The boy is currently happily napping, the garland has been removed, the stairs cleaned, and I am attempting to recover from the shock. Seriously, eating light bulbs off the strand. I just don't know where he comes up with these things.

** Update: After his nap, Joseph came to me with a piece of glass stuck in his foot. Those stairs I had just cleaned now had drops of blood to be cleaned once more. Then wouldn't you know it, I stepped on a piece myself and had to clean up another round. My poor white carpeted stairs will never survive these children.

Tuesday, January 4, 2011

An Apology

To my dearest third daughter, a doomed middle child, a girl forever caught between the older girls and little kids, my darling Bophie. I do love you very much, you are a blessing to me and to this family. Please forgive a mom who was very busy with Christmas preparations, gifts to buy, cookies to bake, trees to trim. With six kids this year I had to use a spreadsheet to keep the gifts straight. I was up many, many nights very late Internet shopping and then wrapping. It was hard enough to get Christmas cards out the door to a few friends. The fact that your name was somehow inadvertently left off the card while all your siblings names were there is no indication of your place in this family. It is an indication of how scatterbrained and overwhelmed your poor mother was this Christmas.
I hope this has been made up for by the fact that the garage pantry is still well stocked with Christmas cookies, that our house is still standing after all the decorating, that you got such wonderful presents that were wrapped so beautifully on Christmas morning. That you know I love you because I scooped you up at least three times each day to tell you how much I love you. That you are assured I love you because I show you with clean laundry, good food, tucking you into bed, reading you books, and endlessly providing you with art supplies.
To my credit, preparing Christmas cards on the Internet is not always easy. There were four different cards I was choosing between. I typed in our names over and over again. Then somehow the card I was working on disappeared and I had to begin all over again. It was late, I was tired, I had to get to other Christmas preparations. Please keep this in mind when you are in therapy, lamenting your middle child status. Remember you got that doll you wanted Christmas morning. You know the one that says, "I have to go potty," in four different languages. I fought hard to get you that doll. Your father said we had too many dolls. I insisted, knowing how much you wanted it, even if it was ridiculously expensive.

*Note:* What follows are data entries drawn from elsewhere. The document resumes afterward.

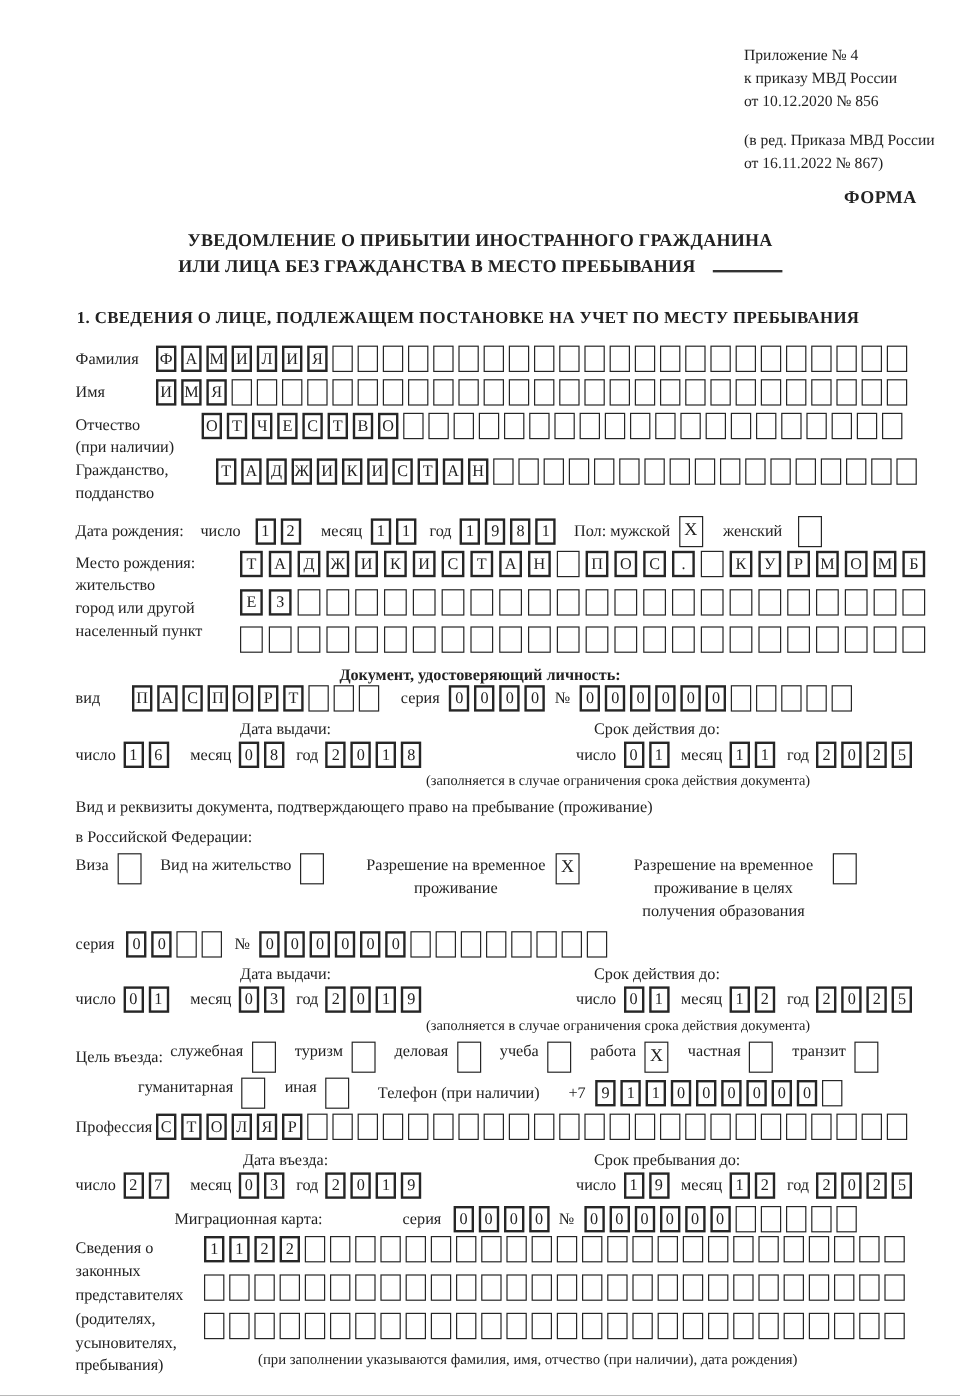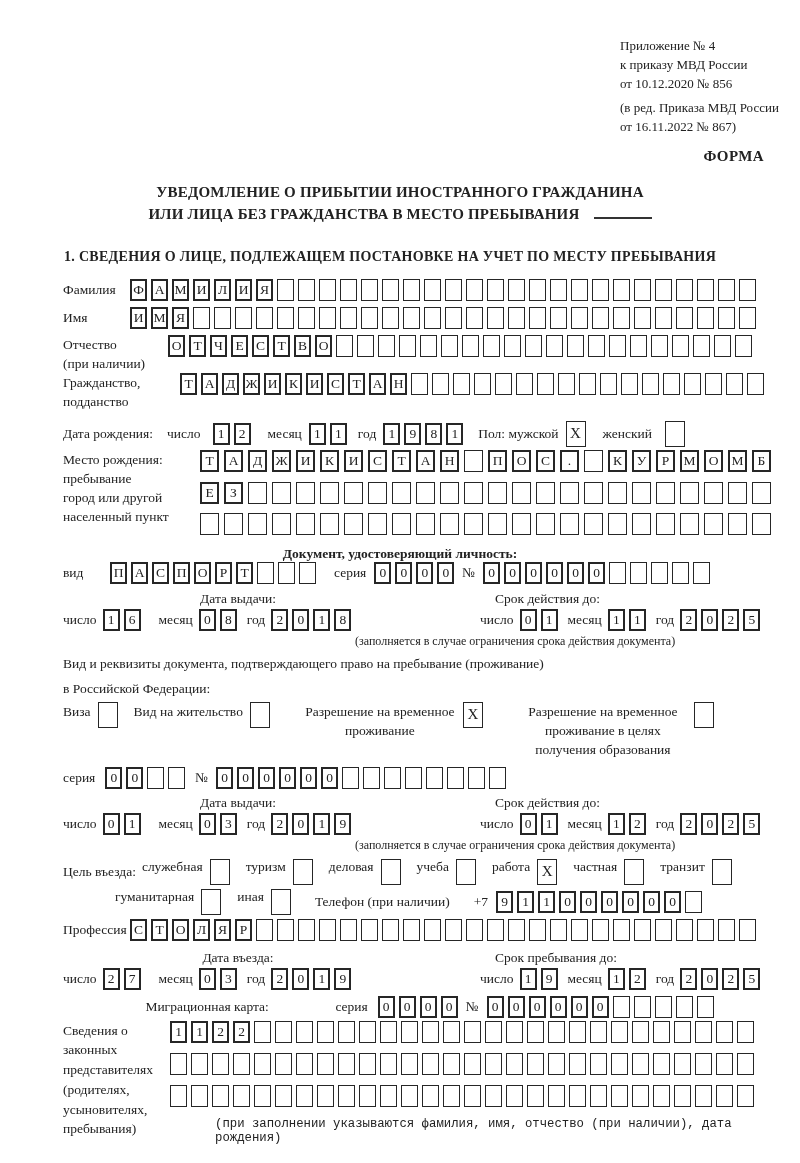--- a/index.html
+++ b/index.html
@@ -4,21 +4,21 @@
 <style>
   html,body { margin:0; padding:0; background:#888; }
   .doc {
     position:relative; width:800px; height:1163px; margin:0 auto;
     background:#ffffff; color:#222; overflow:hidden; box-sizing:border-box;
     font-family:"Liberation Serif","DejaVu Serif",serif; font-size:13.5px;
     padding-top:36px;
   }
   
   .hdr { margin-left:620px; font-size:13px; line-height:19px; }
-  .hdr-sub { margin-top:5px; }
+  .hdr-sub { margin-top:14px; }
   .forma { text-align:right; padding-right:36px; margin-top:12px;
            font-weight:bold; font-size:15px; letter-spacing:.4px; }
   .title { text-align:center; font-weight:bold; font-size:15px;
            margin-top:16px; line-height:22px; letter-spacing:.2px; }
   .title-blank { display:inline-block; width:58px; border-bottom:2.2px solid #333;
                  height:12px; margin-left:14px; }
   .sec { margin:24px 0 0 64px; font-weight:bold; font-size:14px; letter-spacing:.3px; }
 
   
   .row { display:flex; align-items:center; margin-left:63px; }
@@ -265,21 +265,21 @@
       </span>
     <span style="margin-left:4px;">Пол: мужской</span>
     <span class="cb" style="margin-left:0;">X</span>
     <span style="margin-left:10px;">женский</span>
     <span class="cb" style="margin-left:6px;"></span>
   </div>
 
   <div class="row top" style="margin-top:3px;">
     <span class="lbl w137">
       <span class="lbl-line">Место рождения:</span>
-      <span class="lbl-line">пребывание</span>
+      <span class="lbl-line">жительство</span>
       <span class="lbl-line">город или другой</span>
       <span class="lbl-line">населенный пункт</span>
     </span>
     <span>
       <span class="boxes wide block">
           <span class="box filled">Т</span>
           <span class="box filled">А</span>
           <span class="box filled">Д</span>
           <span class="box filled">Ж</span>
           <span class="box filled">И</span>
@@ -800,17 +800,17 @@
           <span class="box"></span>
           <span class="box"></span>
           <span class="box"></span>
           <span class="box"></span>
           <span class="box"></span>
           <span class="box"></span>
           <span class="box"></span>
           <span class="box"></span>
           <span class="box"></span>
         </span>
-      <span class="reps-note" style="display:block;font-family:Liberation Mono, monospace;">(при заполнении указываются фамилия, имя, отчество (при наличии), дата рождения)</span>
+      <span class="reps-note" style="display:block;">(при заполнении указываются фамилия, имя, отчество (при наличии), дата рождения)</span>
     </span>
   </div>
 
 </div>
 
 </body></html>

So, once more, I love you dearest Bophie. I love you very, very much.

Monday, January 3, 2011

Back in the Saddle Again


Ridin' the range once more (by range I mean the cooktop)
Totin' my old .44 (by .44 I mean 44 ounces of coffee)
Where you sleep out every night (sleep out? more like get no sleep all night)
And the only law is right (six kids who each think they're right, and one mom who has to decide who is)
Back in the saddle again

While today is the eighth day of Christmas, it is the first day back to work for dh and although we are not beginning school today, it is the first day back to working for me. For one glorious beautiful week I had dh at home. We didn't go anywhere, we didn't do any major projects, we just enjoyed the holiday. That was busy enough. I sort of caught up on sleep. I had a break from cooking and diaper duties. We read, we played games, we baked, we ate, we enjoyed having our little ones playing around us. It was wonderful.

I obviously took a needed break from blogging. The truth is I started a few posts, but I was too busy, too sleep deprived, and too distracted to put anything worthwhile out there. This Christmas I took a much needed semi-break from the computer. I've thought of going back to post about our wonderful holidays, especially some beautiful pictures, but am not sure I will have the time. For now, it will just have to be back to blogging about everyday life.